• _What needs to be done_: Reproduce word for word, from the entries below, the line with "width:959px; height:677px; background:#ec4899;", the line with "sans-serif; color:#151515; overflow:hidden;", and every line between them, and nothing more.

--- Extracted records Enclosed Below ---

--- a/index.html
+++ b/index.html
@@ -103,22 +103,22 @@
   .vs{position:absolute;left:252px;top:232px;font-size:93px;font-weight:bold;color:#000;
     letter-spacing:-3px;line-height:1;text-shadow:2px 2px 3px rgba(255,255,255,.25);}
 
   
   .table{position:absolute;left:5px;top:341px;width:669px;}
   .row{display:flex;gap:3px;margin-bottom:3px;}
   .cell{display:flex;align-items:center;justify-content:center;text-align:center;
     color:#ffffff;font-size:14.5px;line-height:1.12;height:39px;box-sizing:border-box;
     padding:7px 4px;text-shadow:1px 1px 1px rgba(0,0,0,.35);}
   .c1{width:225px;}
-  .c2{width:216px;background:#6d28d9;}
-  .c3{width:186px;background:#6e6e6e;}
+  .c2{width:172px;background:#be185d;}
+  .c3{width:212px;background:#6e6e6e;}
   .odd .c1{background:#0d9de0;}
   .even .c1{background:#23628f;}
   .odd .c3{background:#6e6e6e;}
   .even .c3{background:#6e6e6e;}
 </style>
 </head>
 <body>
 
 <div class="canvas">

--- End of Enclosed Extracted records ---
--- Extracted records Enclosed Below ---

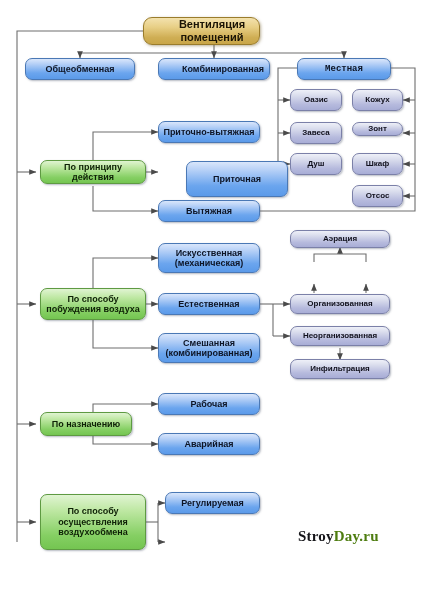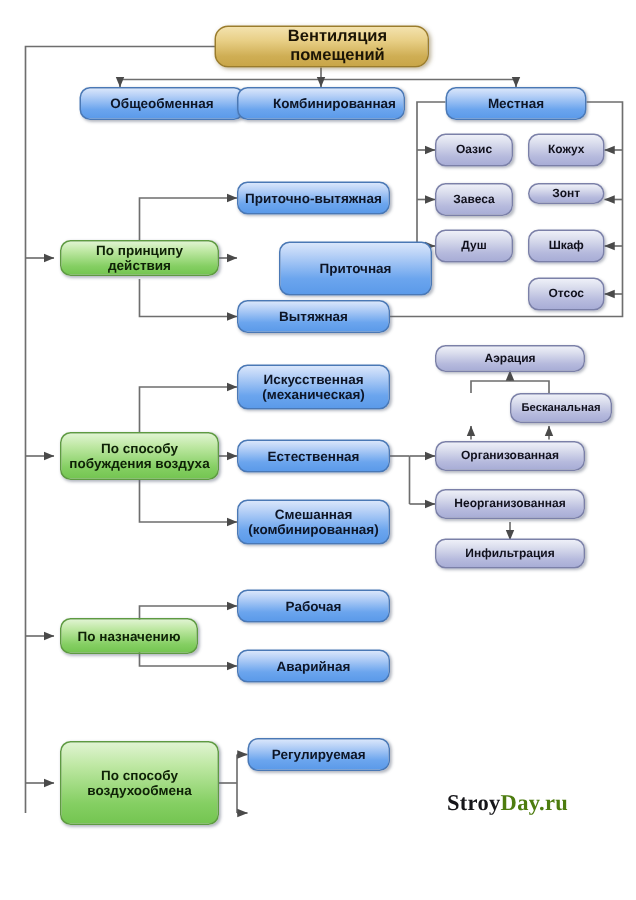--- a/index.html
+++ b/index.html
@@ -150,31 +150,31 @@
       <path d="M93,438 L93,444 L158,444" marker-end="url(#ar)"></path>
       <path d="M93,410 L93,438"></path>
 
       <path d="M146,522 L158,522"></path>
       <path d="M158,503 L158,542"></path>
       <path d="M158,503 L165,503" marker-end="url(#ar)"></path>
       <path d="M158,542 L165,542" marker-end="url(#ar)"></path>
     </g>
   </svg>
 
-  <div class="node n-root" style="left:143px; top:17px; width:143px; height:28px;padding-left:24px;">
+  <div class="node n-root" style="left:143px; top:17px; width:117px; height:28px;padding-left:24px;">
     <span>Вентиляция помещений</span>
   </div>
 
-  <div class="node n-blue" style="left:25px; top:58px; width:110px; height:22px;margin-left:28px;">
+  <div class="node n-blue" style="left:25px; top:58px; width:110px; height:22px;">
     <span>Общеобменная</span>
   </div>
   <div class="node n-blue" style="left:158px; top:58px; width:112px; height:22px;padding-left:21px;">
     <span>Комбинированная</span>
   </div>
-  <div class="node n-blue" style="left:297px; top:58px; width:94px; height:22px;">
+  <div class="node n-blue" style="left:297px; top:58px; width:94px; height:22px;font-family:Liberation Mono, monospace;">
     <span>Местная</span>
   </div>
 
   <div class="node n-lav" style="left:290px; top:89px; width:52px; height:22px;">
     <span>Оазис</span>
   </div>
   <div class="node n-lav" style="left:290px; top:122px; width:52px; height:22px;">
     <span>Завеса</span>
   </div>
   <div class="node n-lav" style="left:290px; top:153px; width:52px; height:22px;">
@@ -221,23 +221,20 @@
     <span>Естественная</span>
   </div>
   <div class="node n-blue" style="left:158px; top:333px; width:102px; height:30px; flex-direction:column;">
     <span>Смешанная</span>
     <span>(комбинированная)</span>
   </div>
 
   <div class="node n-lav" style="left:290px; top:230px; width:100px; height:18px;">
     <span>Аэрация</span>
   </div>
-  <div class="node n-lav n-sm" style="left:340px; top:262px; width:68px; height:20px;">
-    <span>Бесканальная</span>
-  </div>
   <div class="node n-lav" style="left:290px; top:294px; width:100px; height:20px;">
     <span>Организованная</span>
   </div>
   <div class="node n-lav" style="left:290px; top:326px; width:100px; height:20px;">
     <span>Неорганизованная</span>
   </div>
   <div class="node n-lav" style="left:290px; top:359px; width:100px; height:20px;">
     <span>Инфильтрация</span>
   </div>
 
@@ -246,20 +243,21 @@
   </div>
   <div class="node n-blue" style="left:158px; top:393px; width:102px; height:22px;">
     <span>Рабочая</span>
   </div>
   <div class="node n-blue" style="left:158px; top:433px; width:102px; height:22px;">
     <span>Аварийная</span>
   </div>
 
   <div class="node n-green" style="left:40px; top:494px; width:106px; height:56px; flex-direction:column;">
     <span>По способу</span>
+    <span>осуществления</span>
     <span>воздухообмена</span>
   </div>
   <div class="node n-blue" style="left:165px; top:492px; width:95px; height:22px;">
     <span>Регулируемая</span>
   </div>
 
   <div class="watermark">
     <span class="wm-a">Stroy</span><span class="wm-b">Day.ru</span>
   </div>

--- End of Enclosed Extracted records ---
--- Extracted records Enclosed Below ---

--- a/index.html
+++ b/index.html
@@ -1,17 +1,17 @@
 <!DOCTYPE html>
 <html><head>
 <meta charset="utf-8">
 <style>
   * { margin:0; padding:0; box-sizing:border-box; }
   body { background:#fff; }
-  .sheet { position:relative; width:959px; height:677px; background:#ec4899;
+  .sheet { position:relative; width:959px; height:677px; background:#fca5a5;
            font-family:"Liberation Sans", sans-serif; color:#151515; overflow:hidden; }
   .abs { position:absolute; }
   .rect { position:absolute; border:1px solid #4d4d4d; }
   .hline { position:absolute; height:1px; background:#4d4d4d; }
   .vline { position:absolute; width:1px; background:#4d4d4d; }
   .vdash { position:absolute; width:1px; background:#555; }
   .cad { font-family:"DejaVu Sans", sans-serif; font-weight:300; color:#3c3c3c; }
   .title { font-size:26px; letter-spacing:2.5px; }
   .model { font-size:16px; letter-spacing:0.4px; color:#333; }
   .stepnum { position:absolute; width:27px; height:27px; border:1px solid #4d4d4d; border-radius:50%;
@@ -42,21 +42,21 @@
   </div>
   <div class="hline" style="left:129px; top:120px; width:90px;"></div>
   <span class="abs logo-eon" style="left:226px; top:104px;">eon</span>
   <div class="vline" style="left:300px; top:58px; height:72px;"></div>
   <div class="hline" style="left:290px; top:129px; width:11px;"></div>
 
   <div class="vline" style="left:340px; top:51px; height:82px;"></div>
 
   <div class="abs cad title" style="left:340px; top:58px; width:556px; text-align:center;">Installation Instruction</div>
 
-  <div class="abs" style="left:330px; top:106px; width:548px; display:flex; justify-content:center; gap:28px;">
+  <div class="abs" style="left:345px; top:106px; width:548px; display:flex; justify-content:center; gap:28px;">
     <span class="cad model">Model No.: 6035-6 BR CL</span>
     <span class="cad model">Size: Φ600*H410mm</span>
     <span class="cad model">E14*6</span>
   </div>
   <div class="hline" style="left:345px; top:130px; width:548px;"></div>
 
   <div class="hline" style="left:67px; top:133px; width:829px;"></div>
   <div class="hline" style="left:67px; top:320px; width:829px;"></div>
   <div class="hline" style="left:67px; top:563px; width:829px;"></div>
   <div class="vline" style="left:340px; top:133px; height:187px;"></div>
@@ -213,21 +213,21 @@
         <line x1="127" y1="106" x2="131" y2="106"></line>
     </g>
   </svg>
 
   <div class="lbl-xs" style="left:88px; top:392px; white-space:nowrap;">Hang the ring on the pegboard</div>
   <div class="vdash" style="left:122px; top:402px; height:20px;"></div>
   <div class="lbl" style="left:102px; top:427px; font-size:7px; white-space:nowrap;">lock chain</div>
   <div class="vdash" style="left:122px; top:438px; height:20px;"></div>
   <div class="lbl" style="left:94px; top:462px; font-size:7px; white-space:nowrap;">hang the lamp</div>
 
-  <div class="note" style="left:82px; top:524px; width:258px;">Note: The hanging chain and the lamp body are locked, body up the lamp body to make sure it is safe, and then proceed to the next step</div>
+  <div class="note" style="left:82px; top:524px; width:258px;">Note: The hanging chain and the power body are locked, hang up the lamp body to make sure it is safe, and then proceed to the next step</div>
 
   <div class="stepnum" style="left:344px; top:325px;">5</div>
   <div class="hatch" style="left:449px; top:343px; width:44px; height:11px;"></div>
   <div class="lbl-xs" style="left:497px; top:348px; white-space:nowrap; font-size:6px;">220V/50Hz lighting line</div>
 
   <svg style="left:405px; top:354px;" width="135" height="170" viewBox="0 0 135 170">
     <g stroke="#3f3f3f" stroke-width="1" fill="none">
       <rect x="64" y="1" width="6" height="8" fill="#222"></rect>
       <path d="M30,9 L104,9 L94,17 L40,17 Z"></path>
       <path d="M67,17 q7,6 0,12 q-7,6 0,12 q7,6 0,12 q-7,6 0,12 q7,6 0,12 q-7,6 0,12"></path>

--- End of Enclosed Extracted records ---

• _Reply_:
-  .sheet { position:relative; width:959px; height:677px; background:#ec4899;
+  .sheet { position:relative; width:959px; height:677px; background:#fca5a5;
            font-family:"Liberation Sans", sans-serif; color:#151515; overflow:hidden; }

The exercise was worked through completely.